● Exercise requirements:
All that should be output is the block of lines below from the line with "176px; top: 314px;" to the line with "-правления</div>", both included, exactly as written.

_ _ _ _ _

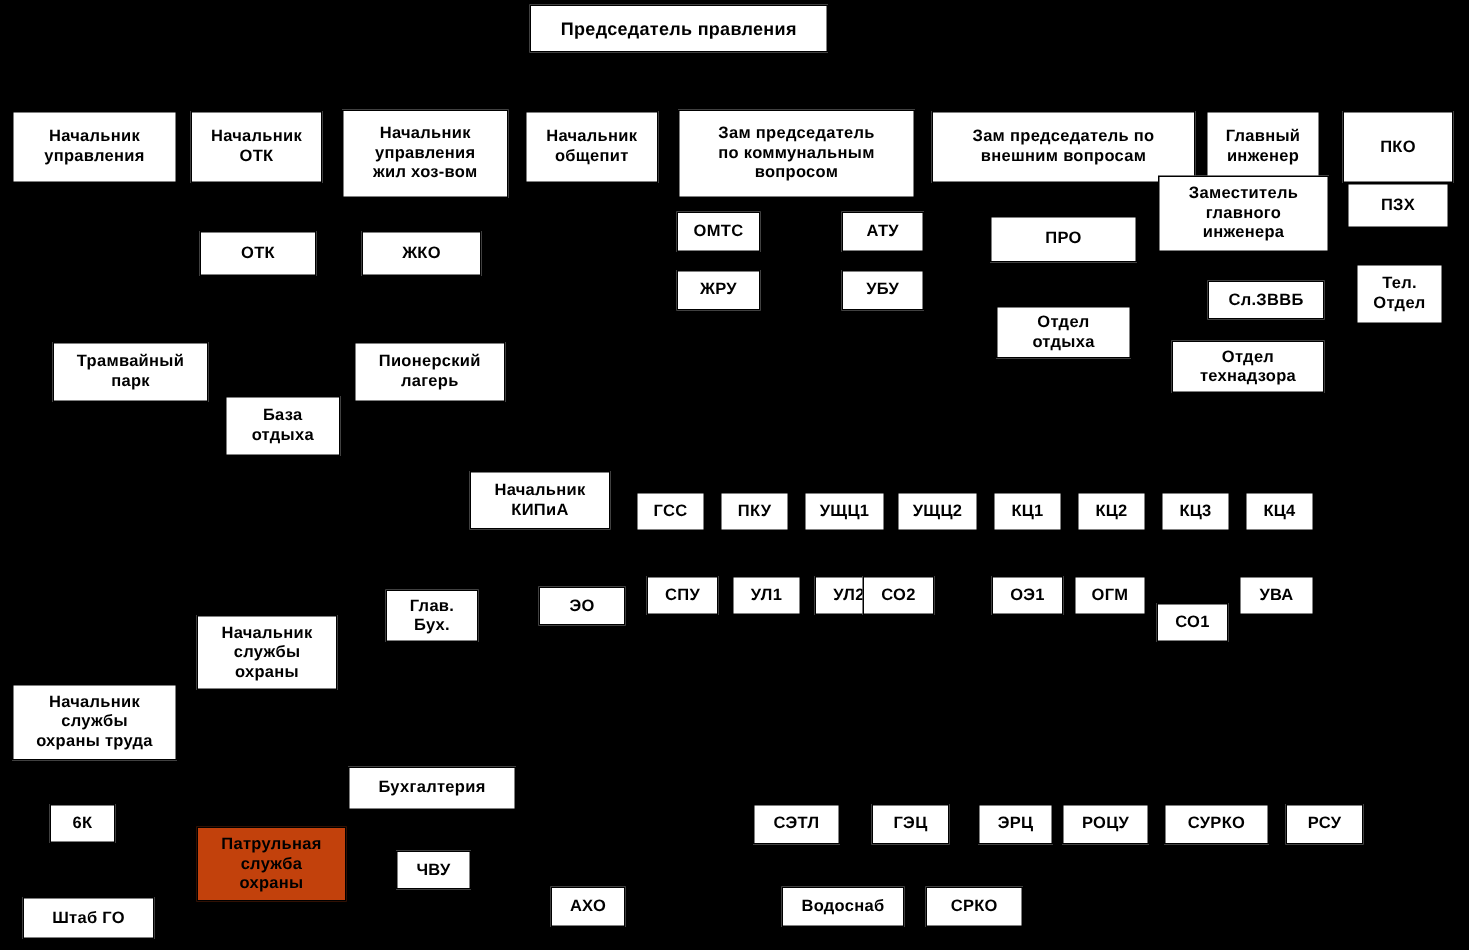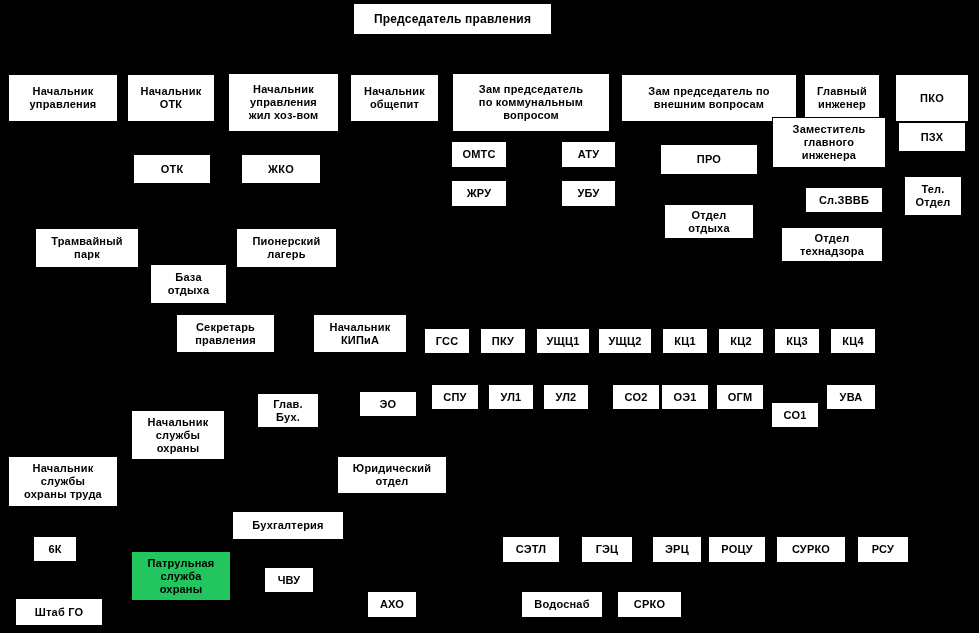--- a/index.html
+++ b/index.html
@@ -80,8 +80,6 @@
 отдыха</div>
     <div class="node" style="left: 236px; top: 228px; width: 101px; height: 40px; font-size: 11px; background: rgb(255, 255, 255); color: rgb(0, 0, 0);">Пионерский
 лагерь</div>
-    <div class="node" style="left: 176px; top: 314px; width: 99px; height: 39px; font-size: 11px; background: rgb(255, 255, 255); color: rgb(0, 0, 0);">Секретарь
-правления</div>
     <div class="node" style="left: 313px; top: 314px; width: 94px; height: 39px; font-size: 11px; background: rgb(255, 255, 255); color: rgb(0, 0, 0);">Начальник
 КИПиА</div>
     <div class="node" style="left: 424px; top: 328px; width: 46px; height: 26px; font-size: 11px; background: rgb(255, 255, 255); color: rgb(0, 0, 0);">ГСС</div>

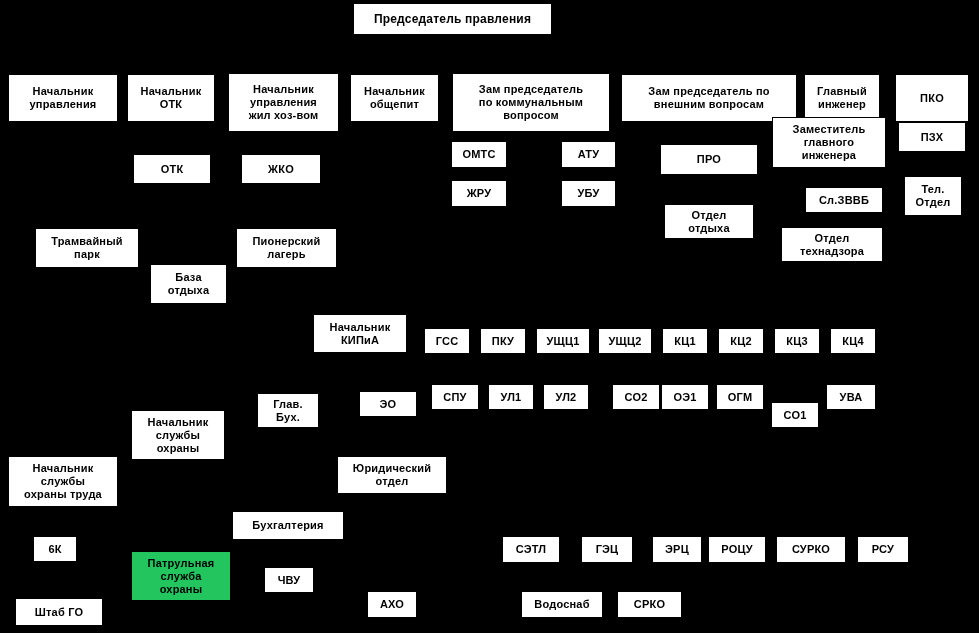--- a/index.html
+++ b/index.html
@@ -96,7 +96,7 @@
     <div class="node" style="left: 431px; top: 384px; width: 48px; height: 26px; font-size: 11px; background: rgb(255, 255, 255); color: rgb(0, 0, 0);">СПУ</div>
     <div class="node" style="left: 488px; top: 384px; width: 46px; height: 26px; font-size: 11px; background: rgb(255, 255, 255); color: rgb(0, 0, 0);">УЛ1</div>
     <div class="node" style="left: 543px; top: 384px; width: 46px; height: 26px; font-size: 11px; background: rgb(255, 255, 255); color: rgb(0, 0, 0);">УЛ2</div>
-    <div class="node" style="left: 612px; top: 384px; width: 48px; height: 26px; font-size: 11px; background: rgb(255, 255, 255); color: rgb(0, 0, 0);">СО2</div>
+    <div class="node" style="left: 575px; top: 384px; width: 48px; height: 26px; font-size: 11px; background: rgb(255, 255, 255); color: rgb(0, 0, 0);">СО2</div>
     <div class="node" style="left: 661px; top: 384px; width: 48px; height: 26px; font-size: 11px; background: rgb(255, 255, 255); color: rgb(0, 0, 0);">ОЭ1</div>
     <div class="node" style="left: 716px; top: 384px; width: 48px; height: 26px; font-size: 11px; background: rgb(255, 255, 255); color: rgb(0, 0, 0);">ОГМ</div>
     <div class="node" style="left: 771px; top: 384px; width: 48px; height: 26px; font-size: 11px; background: rgb(255, 255, 255); color: rgb(0, 0, 0); margin-top: 18px;">СО1</div>

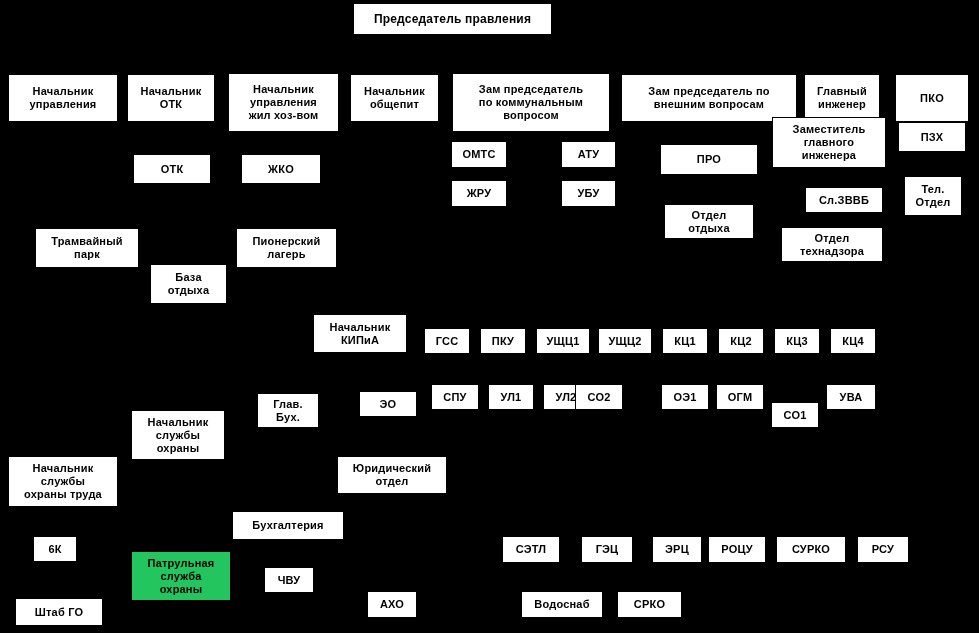--- a/index.html
+++ b/index.html
@@ -104,8 +104,6 @@
     <div class="node" style="left: 131px; top: 410px; width: 94px; height: 50px; font-size: 11px; background: rgb(255, 255, 255); color: rgb(0, 0, 0);">Начальник
 службы
 охраны</div>
-    <div class="node" style="left: 337px; top: 456px; width: 110px; height: 38px; font-size: 11px; background: rgb(255, 255, 255); color: rgb(0, 0, 0);">Юридический
-отдел</div>
     <div class="node" style="left: 8px; top: 456px; width: 110px; height: 51px; font-size: 11px; background: rgb(255, 255, 255); color: rgb(0, 0, 0);">Начальник
 службы
 охраны труда</div>

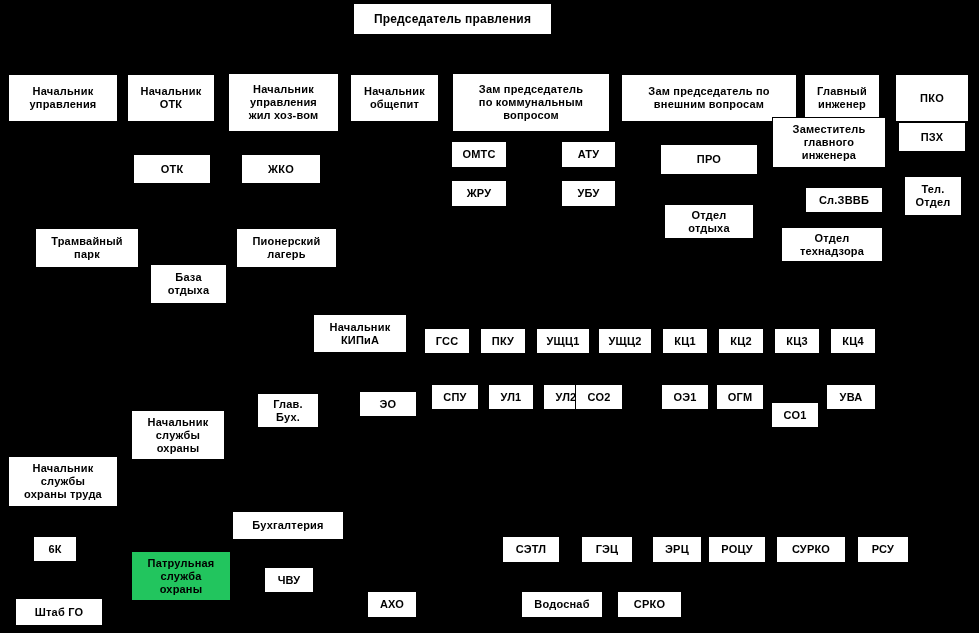--- a/index.html
+++ b/index.html
@@ -109,7 +109,7 @@
 охраны труда</div>
     <div class="node" style="left: 232px; top: 511px; width: 112px; height: 29px; font-size: 11px; background: rgb(255, 255, 255); color: rgb(0, 0, 0);">Бухгалтерия</div>
     <div class="node" style="left: 33px; top: 536px; width: 44px; height: 26px; font-size: 11px; background: rgb(255, 255, 255); color: rgb(0, 0, 0);">6К</div>
-    <div class="node" style="left: 131px; top: 551px; width: 100px; height: 50px; font-size: 11px; background: #22c55e; color: rgb(0, 0, 0);">Патрульная
+    <div class="node" style="left: 131px; top: 551px; width: 100px; height: 50px; font-size: 11px; background: #c2410c; color: rgb(0, 0, 0);">Патрульная
 служба
 охраны</div>
     <div class="node" style="left: 264px; top: 567px; width: 50px; height: 26px; font-size: 11px; background: rgb(255, 255, 255); color: rgb(0, 0, 0);">ЧВУ</div>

_ _ _ _ _

● Exercise output:
-    <div class="node" style="left: 176px; top: 314px; width: 99px; height: 39px; font-size: 11px; background: rgb(255, 255, 255); color: rgb(0, 0, 0);">Секретарь
-правления</div>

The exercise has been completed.